→ **Brief**: Each line in the records that mentions the word "exploration" needs to be listed.
|---|
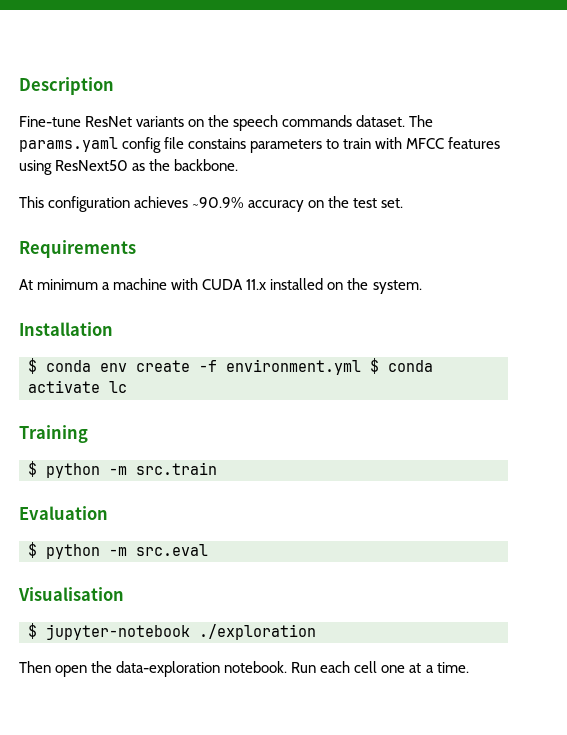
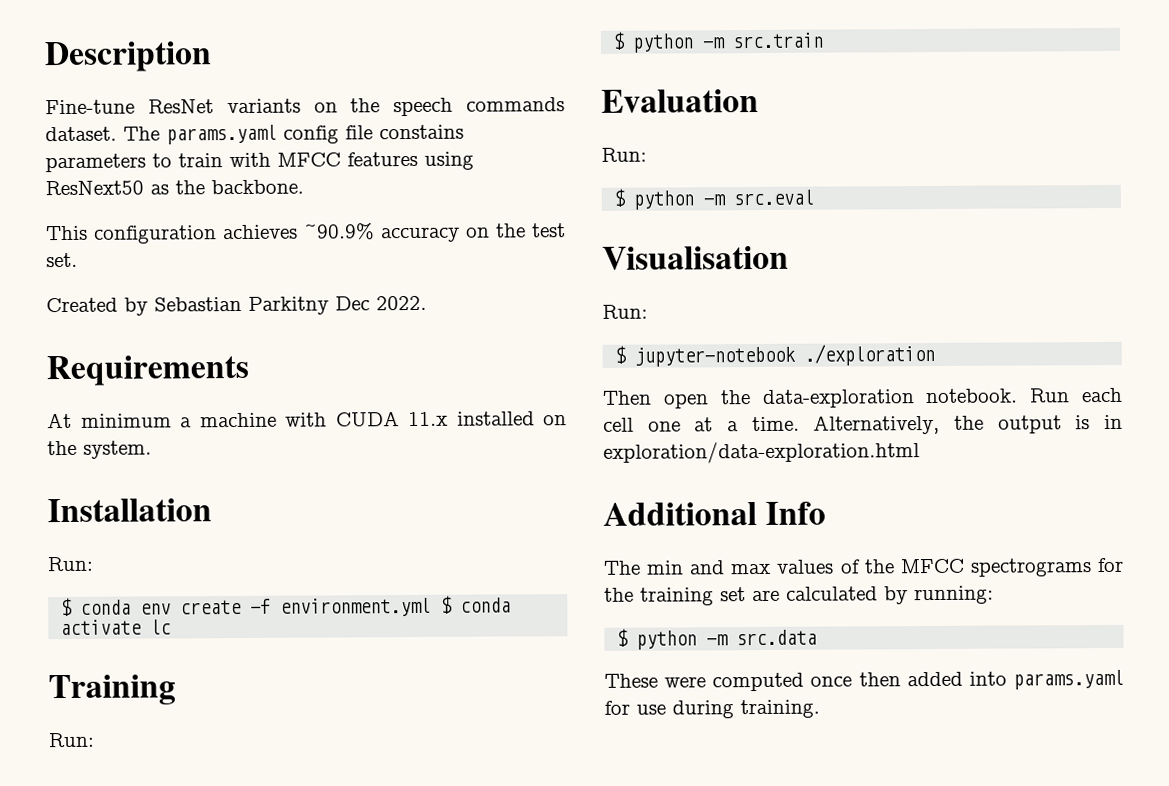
+ Created by Sebastian Parkitny Dec 2022.
  Installation
+ Run:
  Training
+ Run:
  Evaluation
+ Run:
  Visualisation
+ Run:
+ Alternatively, the output is in exploration/data-exploration.html
+ Additional Info
+ The min and max values of the MFCC spectrograms for the training set are calculated by running:
+ $ python -m src.data
+ These were computed once then added into params.yaml for use during training.

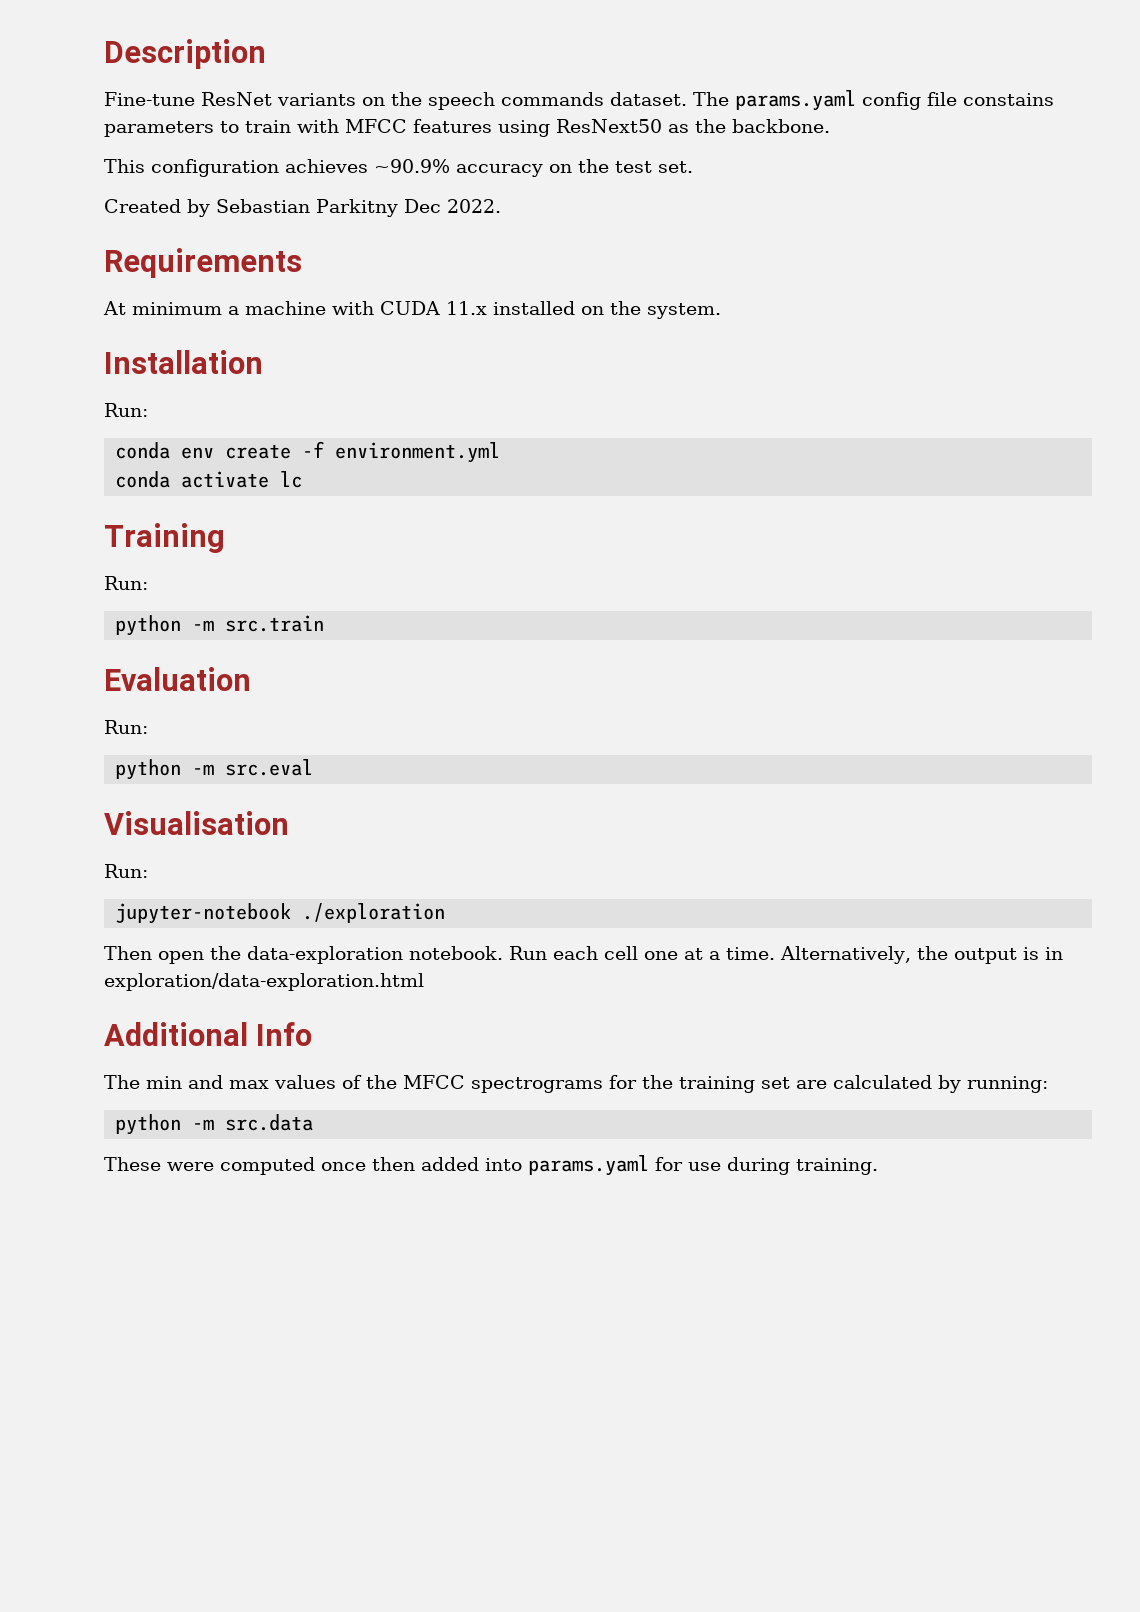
- $ conda env create -f environment.yml $ conda activate lc
+ conda env create -f environment.yml
+ conda activate lc
- $ python -m src.train
+ python -m src.train
- $ python -m src.eval
+ python -m src.eval
- $ jupyter-notebook ./exploration
+ jupyter-notebook ./exploration
- $ python -m src.data
+ python -m src.data

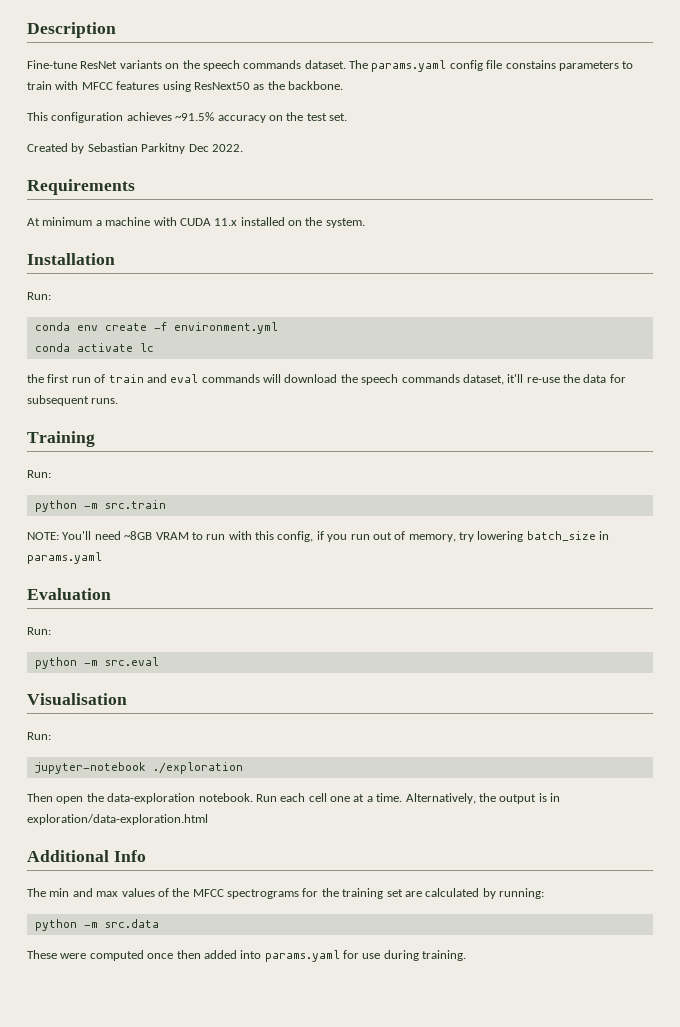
- This configuration achieves ~90.9% accuracy on the test set.
+ This configuration achieves ~91.5% accuracy on the test set.
+ the first run of train and eval commands will download the speech commands dataset, it'll re-use the data for subsequent runs.
+ NOTE: You'll need ~8GB VRAM to run with this config, if you run out of memory, try lowering batch_size in params.yaml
|---|
→ **Reply**:
+ Alternatively, the output is in exploration/data-exploration.html
- $ jupyter-notebook ./exploration
+ jupyter-notebook ./exploration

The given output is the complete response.